(New York, 06 February 2020): UN Humanitarian Chief Mark Lowcock today announced, at a UN Security Council meeting, the release of US$30 million from the Central Emergency Response Fund (CERF) to immediately scale-up shelter and other critical assistance to thousands of civilians bearing the brunt of the unfolding humanitarian catastrophe in northwest Syria.
Air strikes and shelling have forced an estimated 586,000 people, mostly women and children, to move in the attempt to find safety. Some 200,000 people moved in the 8 days between 26 January and 2 February. An additional 280,000 people from urban centres in the region, face an imminent risk of displacement if military operations continue.
“We have seen chaotic pictures in town after town as vehicles line up in every direction trying to flee. People who have just moved cannot find adequate shelter. Tens of thousands are crammed into schools, mosques and unfinished buildings. Many are in tents in the mud, exposed to wind, rain and freezing weather,” said Emergency Relief Coordinator, Mark Lowcock.
The CERF funds will help to provide shelter and other essential relief items in the harsh winter.
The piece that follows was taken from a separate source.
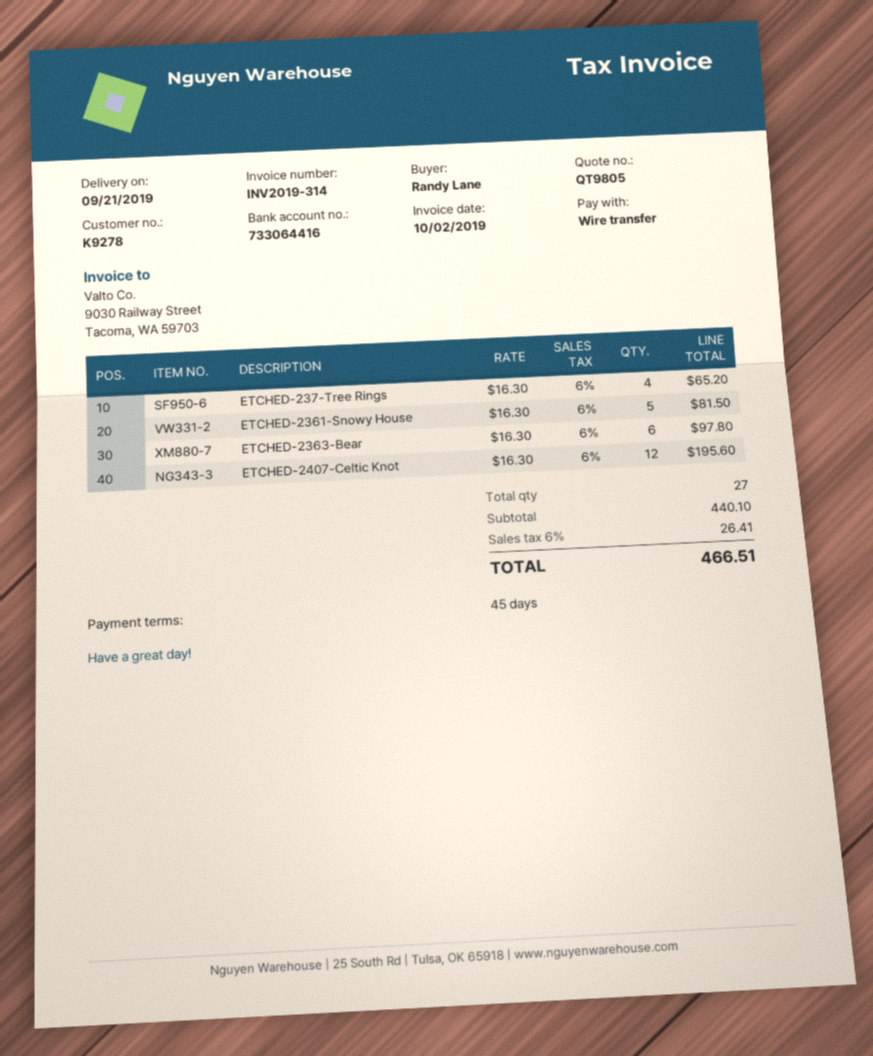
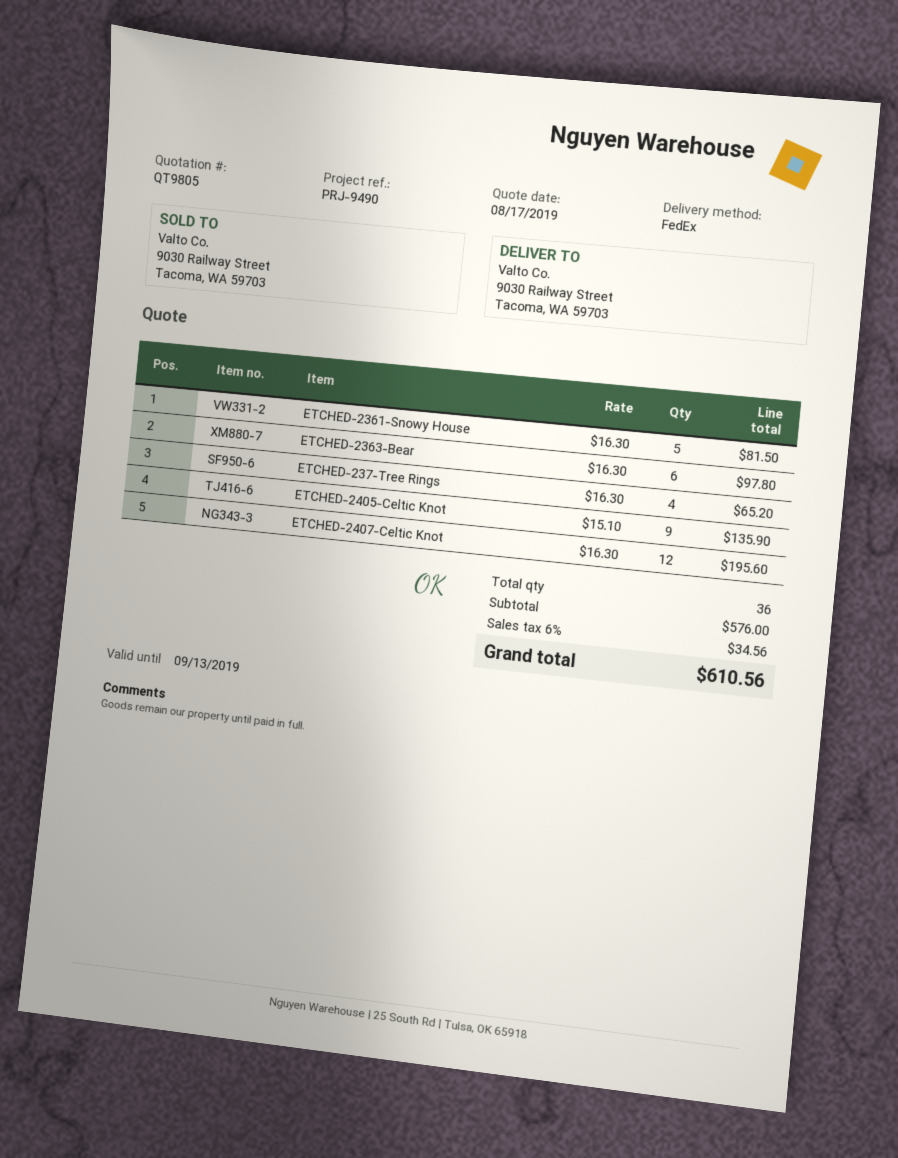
ETCHED-2405-Celtic Knot: none -> 9 x 15.10 = 135.90
total quantity: 27 -> 36
subtotal: 440.10 -> 576.00
tax: 6% = 26.41 -> 6% = 34.56
total: 466.51 -> 610.56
UN and humanitarian partners are doing everything possible to address the significant needs of some 3 million people in north-west Syria. In January, 1,227 trucks filled with humanitarian aid were sent through Bab alHawa and Bab al-Salam border crossings. Some 900 trucks carried food assistance for 1.4 million people.
Others carried health supplies for about half a million people, and other relief items for over 230,000 people. “This is the most aid the UN has sent across the border in any month since the operation was authorized in 2014,” said Mr. Lowcock.
This week, the humanitarian community released a $336 million Humanitarian Readiness and Response Plan for northwest Syria to address the needs of up to 800,000 people over a six-month period. The CERF allocation will help kick start the plan.
Despite immense efforts by humanitarian organisations, needs are growing exponentially in northwest Syria.
How severe the crisis becomes will depend on whether a solution can be found to ease the situation for those still in harm’s way and those crammed into an ever-smaller area in the northwest of Idlib. “A ceasefire would be a first step, as would the implementation of obligations under international humanitarian law to protect civilians and civilian infrastructure,” said Mr. Lowcock.
This $30 million for Syria is in addition to the $44 million allocated in December in response to the Syria crisis, which also covered the needs of Syrian refugees in Jordan and Lebanon.
CERF funds kick-start or reinforce emergency lifesaving response across the world. Since its inception in 2006, CERF has assisted hundreds of millions of people by providing more than $6 billion to over 100 countries and territories thanks to generous and consistent donor support.